Success is determined for most Mortgage Brokers by one ability: Communication

One’s success at most anything in life is directly related to their ability to communicate clearly and effectively.

When a client calls and asks, as they do, ‘what’s your best rate?’ we learn that to answer with a number only is to lose. None of us actually has ‘the best rate’. Not exactly.

We learn to effectively communicate that there’s many important variables in a mortgage beyond rate, for instance the importance of clearly understanding early exit’s, on-time exits, late exits, and the importance of understanding how penalties work in each of those exit scenarios.

Essentially the rate question is itself somewhat complicated given the nuances of insured, insurable, conventional, transfers, purchases, etc.

Increasingly the opening question is ‘how much can I qualify for‘, also challenging to answer given the wide variety of lenders, rate increments, and programs to suit a wide variety of client circumstances. Not to mention the difficulty in getting to the point where you’ve got ALL the docs and a full picture of the clients circumstances.

A critical time saver, and ultimately a file saver, is knowing what information to communicate and also when to communicate it. Let’s consider three basic phases of client communication:

1. The opening call

A brief, max 15-20 minute chat.

The 40,000-foot view – with basic shorthand applied.

IE ‘payments are ~$400.00 per month per $100,000 borrowed (ranging as at Feb, 2022 by about $40.00 either way depending on product and amortization). This (A-lender) shortcut eliminates requests to solve multiple payment scenarios. ‘If you want to spend an extra $10,000 you know your payment will go up by ~$40.00 per month’. Nice and easy to figure out payments on the spot. However no specifics are offered on what this client will specifically qualify for, or at what rate – none of which is possible without key documents.

Establish trust, establish yourself as the expert, and ideally progress to phase two

2. The documents/bureau review

KEY POINT; DO NOT pull a clients credit even just one second prior to actually having a signed letter of engagement in hand.

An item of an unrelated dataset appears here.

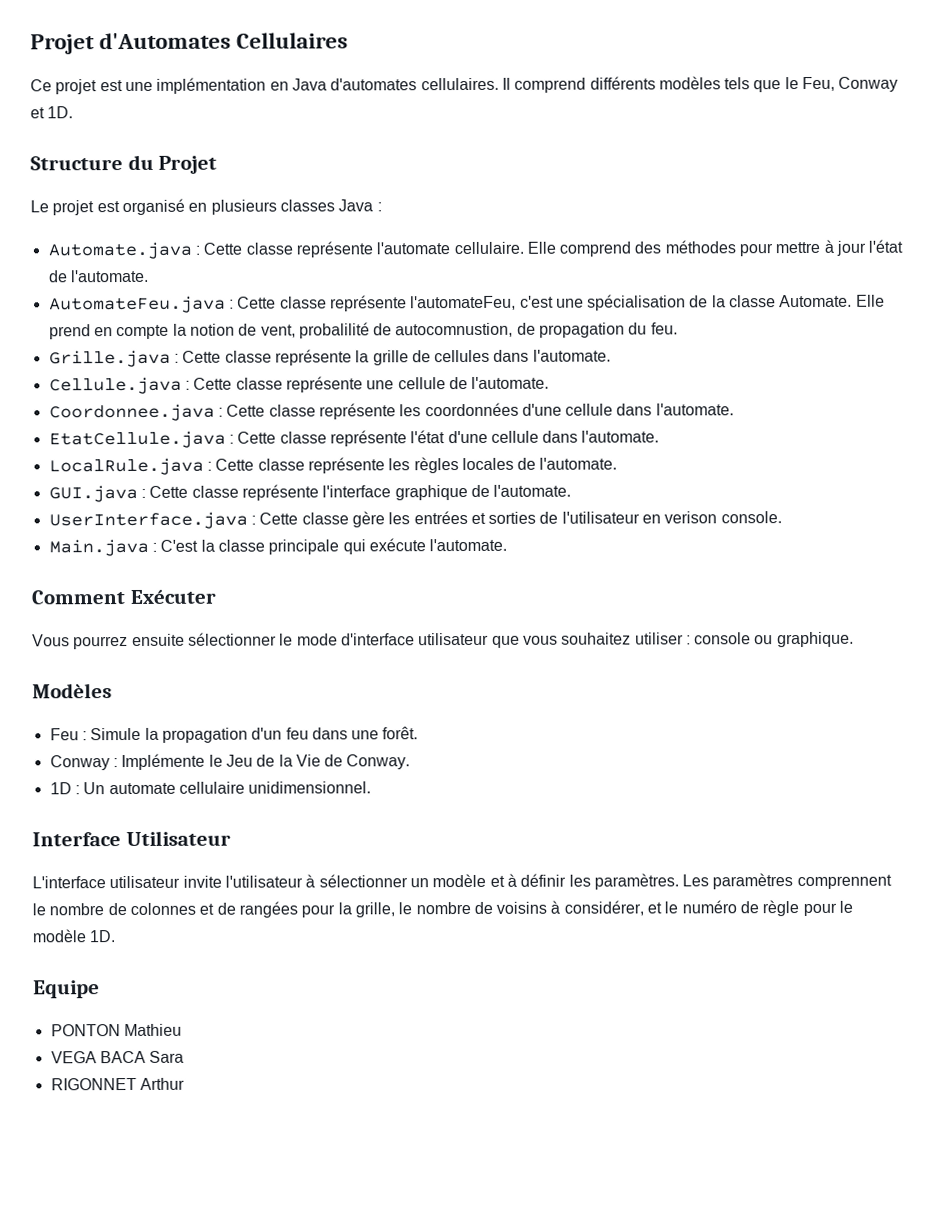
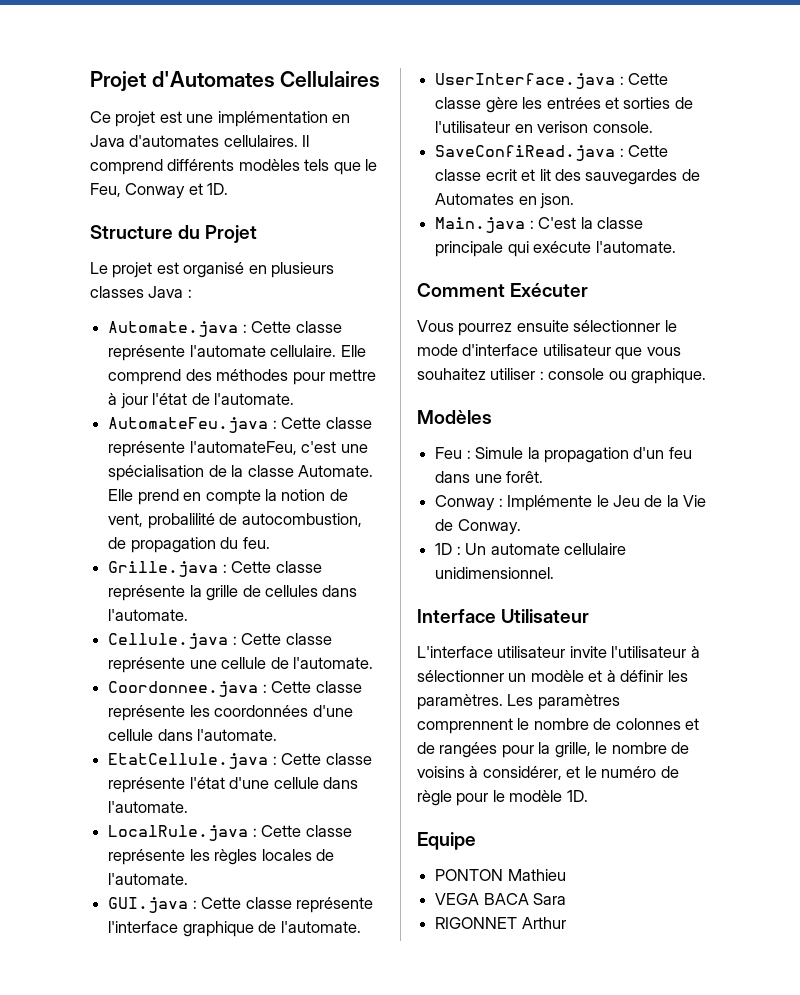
- Elle prend en compte la notion de vent, probalilité de autocomnustion, de propagation du feu.
+ Elle prend en compte la notion de vent, probalilité de autocombustion, de propagation du feu.
+ SaveConfiRead.java : Cette classe ecrit et lit des sauvegardes de Automates en json.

Key documents. The 5,000-foot view – time to get serious.

Nothing happens without a signed ‘letter of engagement’ – a serious document, three pages worth of legalese designed to cover your butt. Not the flimsy two paragraphs from 2008, or 1988, so many Brokerages use. A real doc!

Be better!

Once you’ve income, down payment, and a credit report docs in hand it’s time for a deeper conversation on products, lender types, and of course the fixed vs. variable topic can be had. Not before.

It’s important to set aside our own bias and explain that for a variable-rate mortgage the Bank of Canada dictates the Prime lending rate and that there are eight set dates each year where the rate may change, and that it’s unlikely to move by more than 0.25% at any one meeting, also that there are lenders with fixed-payment variable-rate mortgages which insulate borrowers from ‘payment shock’.

Don’t live in the same world of artificial media-induced fear of rate hikes.

Be better!

Apply math, such as the fact that a 0.25% rate hike on a $300.000 mortgage results in ~$40.00 per month payment change. Forty. Not four-hundred-and-forty.

Math is calming.

Again, having all of this data compressed into a dozen or so clearly worded sentences is key. There’s much to be said for the success of the variable rate and the two-year fixed products over the past ten years. Arguably over the past fifty years.

Make sure you know how to communicate this, otherwise you’ll sound no different from the branch rep peddling the flavor of the week – the five-year fixed, a product wrong for 66% of our clients. The losing option.

Be better!

3. Ongoing Exchanges To Completion & Beyond

Into the weeds we go… a completion date is in sight, at least one inside 120 days.

Now we get into the nitty gritty of managing the clients through the final steps. We stay in regular contact to keep them on track and remind them why they’ve chosen the mortgage product and lender that they have (we advise, clients instruct) and which steps will be happening in which order.

We stay in contact with the lawyer’s office, ensuring all lender documents and conditions are met well in advance of the client’s signing, and we let the client know that we are on top of this all the way through.

Key Point; Always review the statement of adjustments before a clients signing appointment.

Conclusion

These are the bite-sized pieces we break our communication into.

Going too deep on the opening call can backfire. Start with the big stuff: payment math, your own availability, connect clients with an expert Realtor, appraiser, law firm, etc.

Cover the high points of the process, letting clients know that as we move closer to requesting an approval, and funding the file, there’ll be increasingly detailed conversations.

The nuances are where you win.

Being able to explain to a client how in many cases a larger down payment actually creates larger risk for the lender is the sort of counter intuitive idea that people do appreciate having explained by an expert.

An articulate expert.

There are many nuances to what we do, mastering the language, and understanding, to explain clearly is critical to your success.